### TASK DIRECTIONS
Return a copy of every line in the records that includes the word "Server".
Top of DATA FOR ANALYSIS
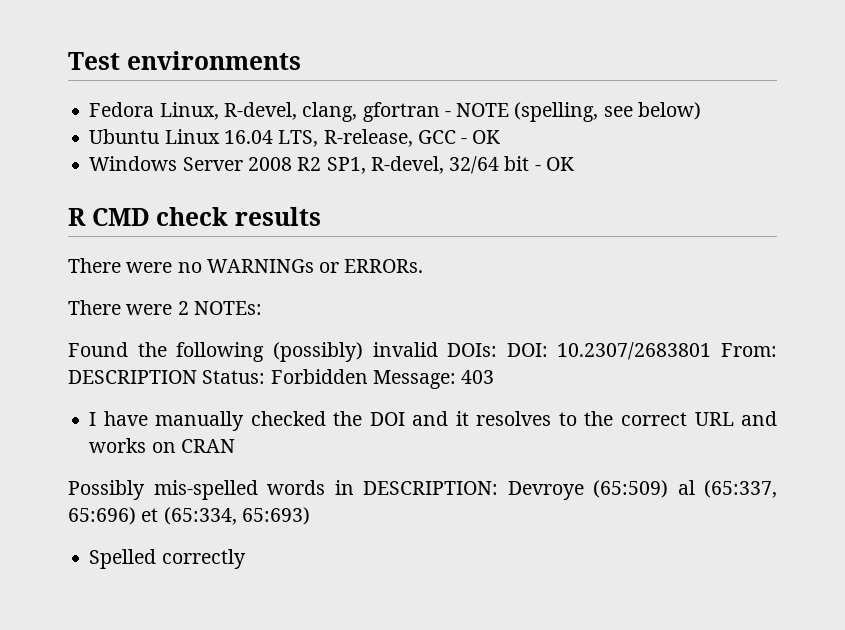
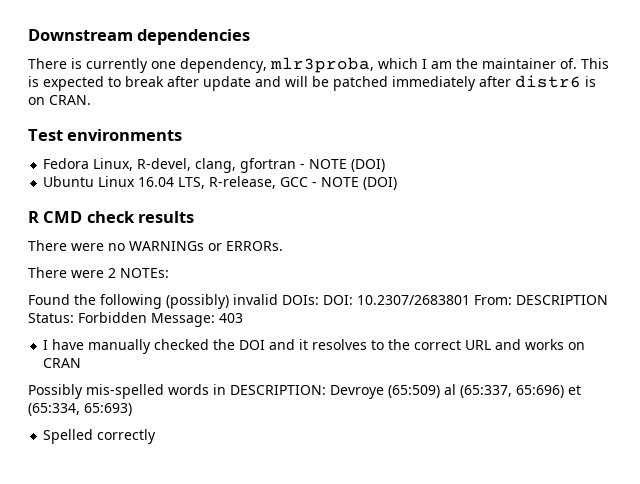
(68, 61) none -> [28,29,251,45] [28,57,609,73] [28,75,596,91] [28,95,91,105] Downstream dependencies // There is currently one dependency, mlr3proba, which I am the maintainer of. This is expected to break after update and will be patched immediately after distr6 is on CRAN. //
[514,102,701,122] (spelling, see below) -> [351,159,386,172] (DOI)
[472,130,501,144] [89,156,574,174] OK // Windows Server 2008 R2 SP1, R-devel, 32/64 bit - OK -> [321,177,398,190] NOTE (DOI)

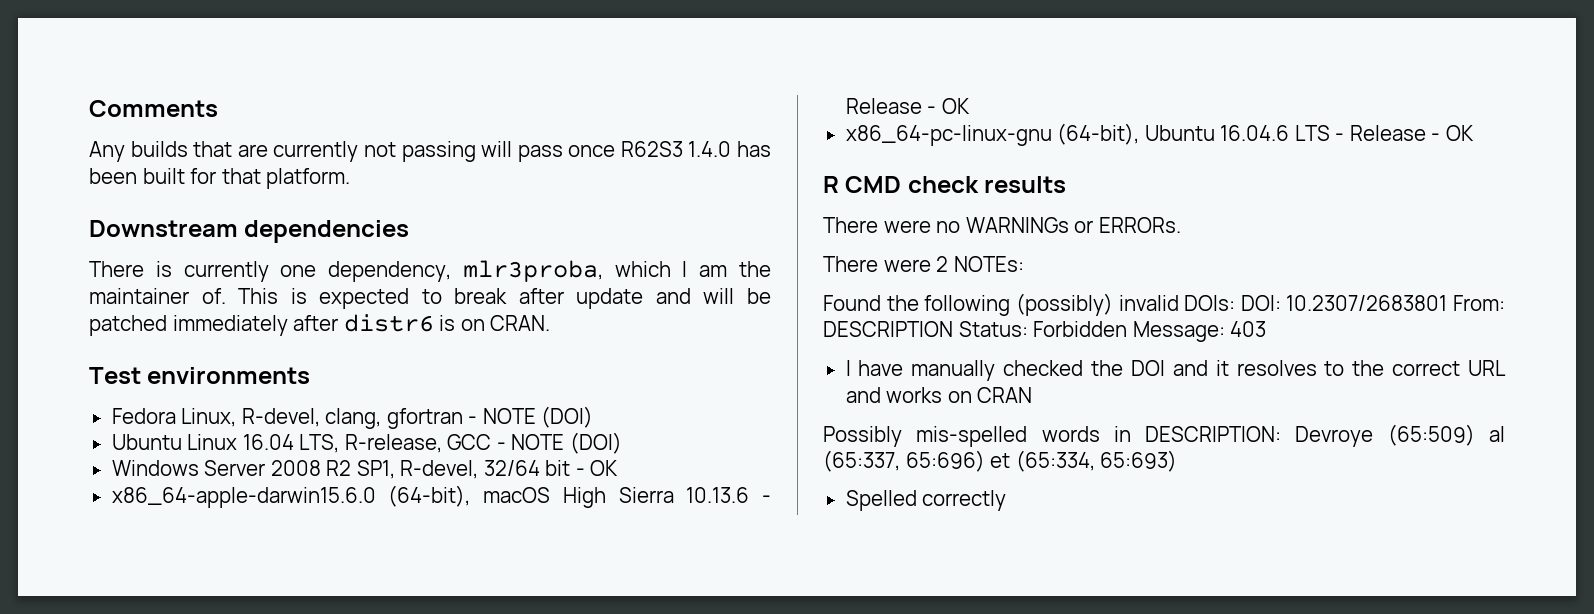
(28, 35) none -> [89,100,218,117] [89,141,772,162] [89,168,351,189] Comments // Any builds that are currently not passing will pass once R62S3 1.4.0 has been built for that platform. //
(398, 183) none -> [111,460,619,479] [111,485,772,508] [845,98,970,114] [845,123,1474,146] // Windows Server 2008 R2 SP1, R-devel, 32/64 bit - OK // x86_64-apple-darwin15.6.0 (64-bit), macOS High Sierra 10.13.6 - Release - OK // x86_64-pc-linux-gnu (64-bit), Ubuntu 16.04.6 LTS - Release - OK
Bottom of DATA FOR ANALYSIS
### ANSWER FOR THIS EXERCISE
[472,130,501,144] [89,156,574,174] OK // Windows Server 2008 R2 SP1, R-devel, 32/64 bit - OK -> [321,177,398,190] NOTE (DOI)
(398, 183) none -> [111,460,619,479] [111,485,772,508] [845,98,970,114] [845,123,1474,146] // Windows Server 2008 R2 SP1, R-devel, 32/64 bit - OK // x86_64-apple-darwin15.6.0 (64-bit), macOS High Sierra 10.13.6 - Release - OK // x86_64-pc-linux-gnu (64-bit), Ubuntu 16.04.6 LTS - Release - OK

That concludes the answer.